WORK INSTRUCTIONS
Leaving out the images, please reproduce each line below exactly.

INFORMATION
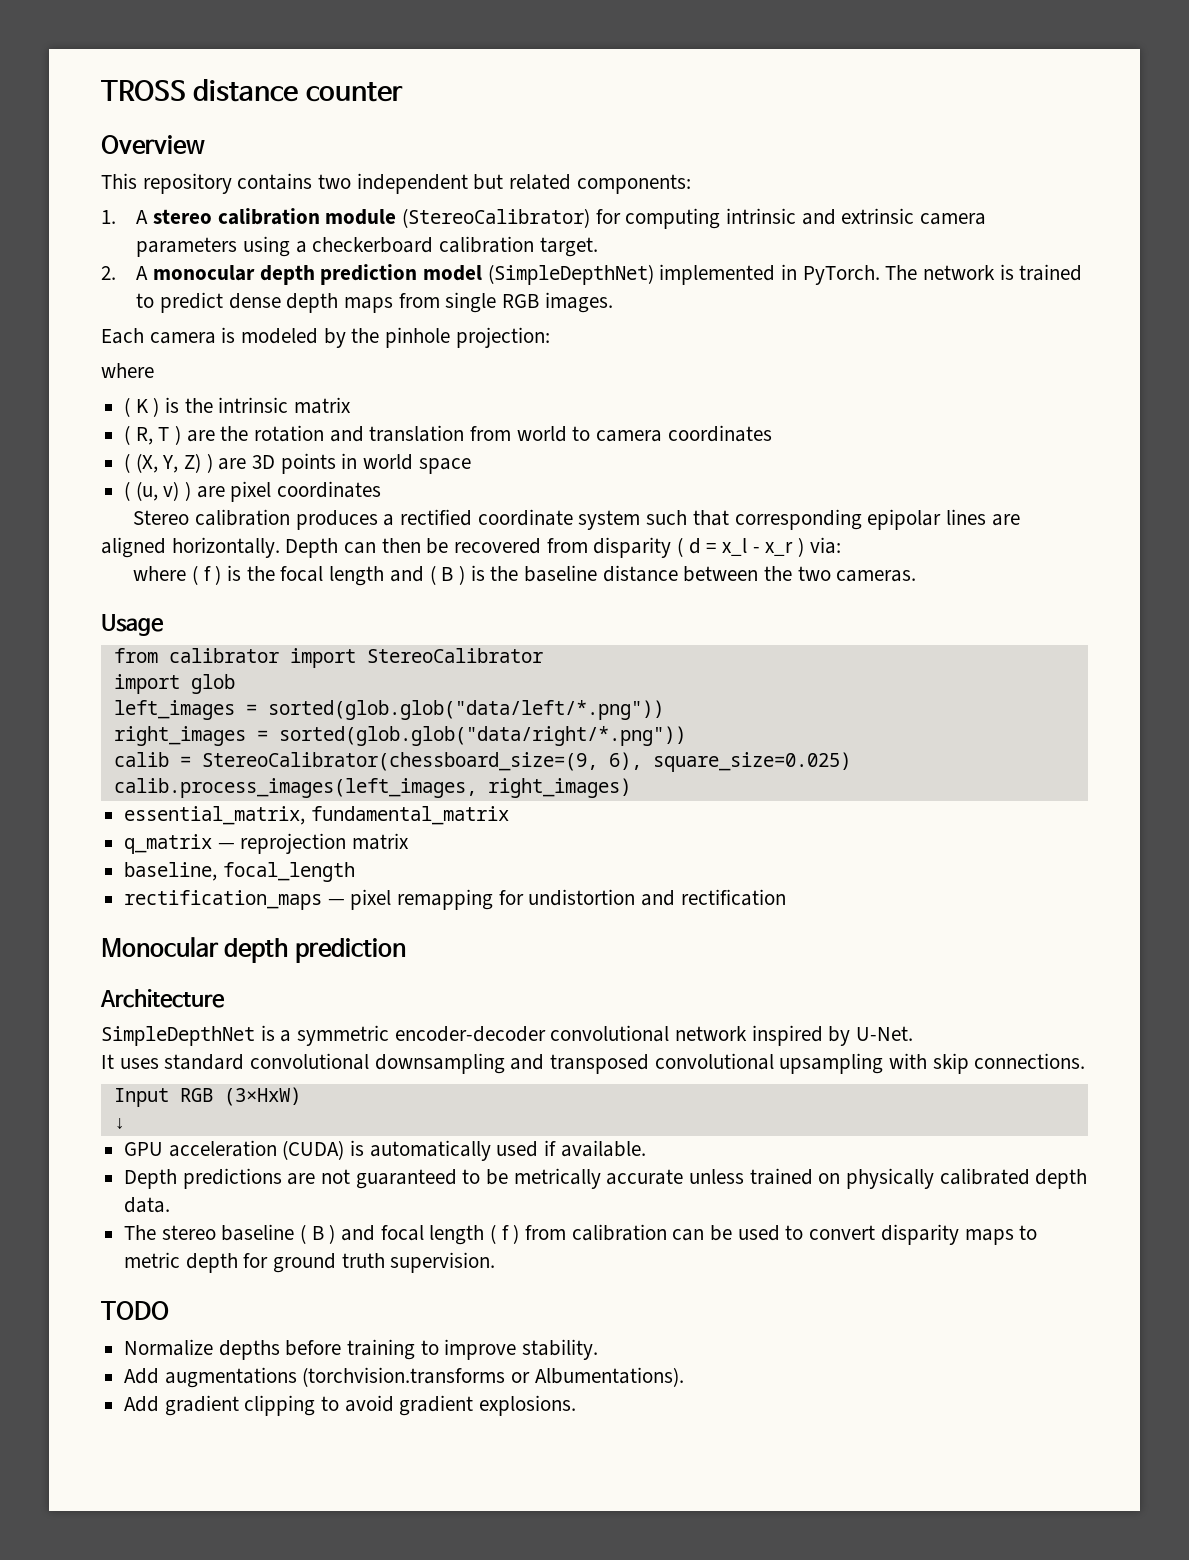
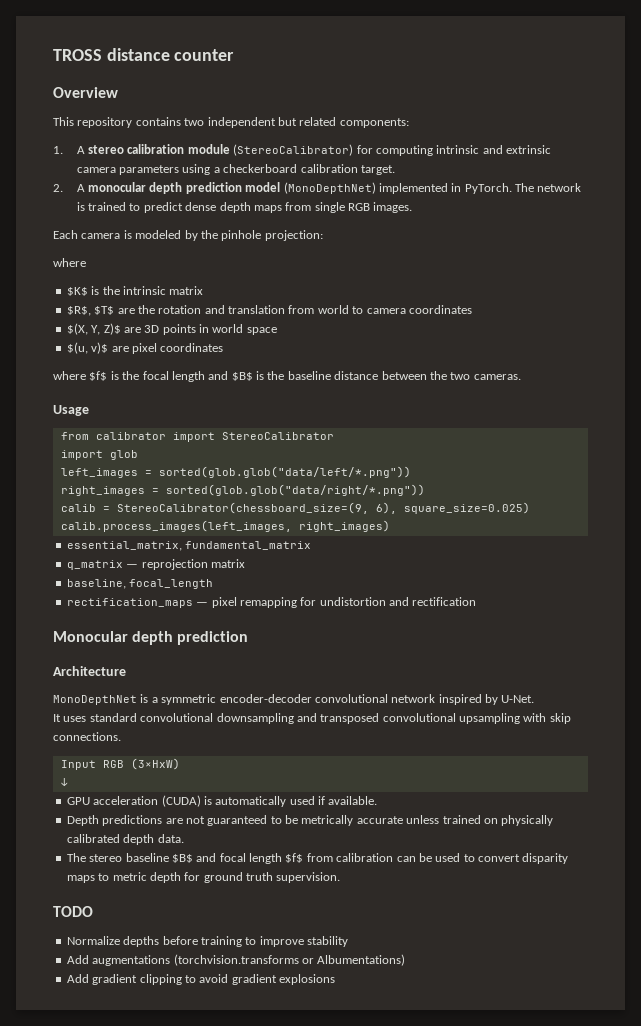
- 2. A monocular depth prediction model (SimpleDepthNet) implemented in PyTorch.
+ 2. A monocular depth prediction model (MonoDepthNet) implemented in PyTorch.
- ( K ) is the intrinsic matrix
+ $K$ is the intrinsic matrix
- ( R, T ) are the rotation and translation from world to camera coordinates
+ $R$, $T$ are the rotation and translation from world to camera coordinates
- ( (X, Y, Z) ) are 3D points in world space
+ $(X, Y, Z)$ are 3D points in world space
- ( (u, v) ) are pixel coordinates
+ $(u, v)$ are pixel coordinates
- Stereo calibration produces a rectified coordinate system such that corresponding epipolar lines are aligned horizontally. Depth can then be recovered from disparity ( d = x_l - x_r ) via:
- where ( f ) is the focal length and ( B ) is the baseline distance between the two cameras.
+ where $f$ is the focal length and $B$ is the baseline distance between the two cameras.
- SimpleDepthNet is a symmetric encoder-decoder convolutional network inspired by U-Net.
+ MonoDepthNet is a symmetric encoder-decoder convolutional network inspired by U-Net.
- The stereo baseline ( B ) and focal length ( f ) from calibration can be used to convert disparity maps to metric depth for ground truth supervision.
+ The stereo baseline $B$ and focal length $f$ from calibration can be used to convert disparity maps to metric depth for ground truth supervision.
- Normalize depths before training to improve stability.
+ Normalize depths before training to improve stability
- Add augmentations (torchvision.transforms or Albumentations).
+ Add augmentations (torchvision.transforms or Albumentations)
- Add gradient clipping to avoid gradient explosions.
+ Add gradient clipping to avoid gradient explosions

EXPECTED ANSWER
- 2. A monocular depth prediction model (SimpleDepthNet) implemented in PyTorch.
+ 2. A monocular depth prediction model (MonoDepthNet) implemented in PyTorch.
- ( K ) is the intrinsic matrix
+ $K$ is the intrinsic matrix
- ( R, T ) are the rotation and translation from world to camera coordinates
+ $R$, $T$ are the rotation and translation from world to camera coordinates
- ( (X, Y, Z) ) are 3D points in world space
+ $(X, Y, Z)$ are 3D points in world space
- ( (u, v) ) are pixel coordinates
+ $(u, v)$ are pixel coordinates
- Stereo calibration produces a rectified coordinate system such that corresponding epipolar lines are aligned horizontally. Depth can then be recovered from disparity ( d = x_l - x_r ) via:
- where ( f ) is the focal length and ( B ) is the baseline distance between the two cameras.
+ where $f$ is the focal length and $B$ is the baseline distance between the two cameras.
- SimpleDepthNet is a symmetric encoder-decoder convolutional network inspired by U-Net.
+ MonoDepthNet is a symmetric encoder-decoder convolutional network inspired by U-Net.
- The stereo baseline ( B ) and focal length ( f ) from calibration can be used to convert disparity maps to metric depth for ground truth supervision.
+ The stereo baseline $B$ and focal length $f$ from calibration can be used to convert disparity maps to metric depth for ground truth supervision.
- Normalize depths before training to improve stability.
+ Normalize depths before training to improve stability
- Add augmentations (torchvision.transforms or Albumentations).
+ Add augmentations (torchvision.transforms or Albumentations)
- Add gradient clipping to avoid gradient explosions.
+ Add gradient clipping to avoid gradient explosions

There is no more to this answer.